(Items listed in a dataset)

+---+

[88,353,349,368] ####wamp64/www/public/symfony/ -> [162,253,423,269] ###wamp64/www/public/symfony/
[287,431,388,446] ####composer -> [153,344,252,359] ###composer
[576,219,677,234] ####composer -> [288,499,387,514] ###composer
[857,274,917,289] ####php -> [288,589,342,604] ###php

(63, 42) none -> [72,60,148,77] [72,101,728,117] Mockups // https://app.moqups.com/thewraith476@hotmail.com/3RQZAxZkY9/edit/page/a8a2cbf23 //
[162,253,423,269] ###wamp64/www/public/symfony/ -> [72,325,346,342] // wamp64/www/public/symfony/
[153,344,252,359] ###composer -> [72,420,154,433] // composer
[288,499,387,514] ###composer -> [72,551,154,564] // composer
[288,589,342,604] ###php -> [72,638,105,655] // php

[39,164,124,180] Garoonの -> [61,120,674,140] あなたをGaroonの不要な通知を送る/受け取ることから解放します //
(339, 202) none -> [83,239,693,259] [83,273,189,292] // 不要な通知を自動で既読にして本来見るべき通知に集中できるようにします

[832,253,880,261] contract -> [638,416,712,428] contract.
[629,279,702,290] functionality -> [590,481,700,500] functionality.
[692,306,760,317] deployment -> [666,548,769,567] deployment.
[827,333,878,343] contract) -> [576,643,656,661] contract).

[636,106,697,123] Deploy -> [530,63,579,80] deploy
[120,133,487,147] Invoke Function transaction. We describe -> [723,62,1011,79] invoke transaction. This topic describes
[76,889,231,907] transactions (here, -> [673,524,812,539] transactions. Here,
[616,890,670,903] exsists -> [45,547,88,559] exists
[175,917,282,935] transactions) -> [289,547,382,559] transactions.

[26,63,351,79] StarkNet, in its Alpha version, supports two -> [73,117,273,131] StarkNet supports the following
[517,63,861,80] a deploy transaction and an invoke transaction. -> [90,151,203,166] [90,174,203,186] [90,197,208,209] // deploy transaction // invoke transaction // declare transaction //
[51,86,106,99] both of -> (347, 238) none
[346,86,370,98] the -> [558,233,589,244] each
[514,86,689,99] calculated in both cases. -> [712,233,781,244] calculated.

+---+

YOUR OBJECTIVE:
Wherever a line in the records contains the word "both", copy that line.

REPLY TO THE EXERCISE:
[51,86,106,99] both of -> (347, 238) none
[514,86,689,99] calculated in both cases. -> [712,233,781,244] calculated.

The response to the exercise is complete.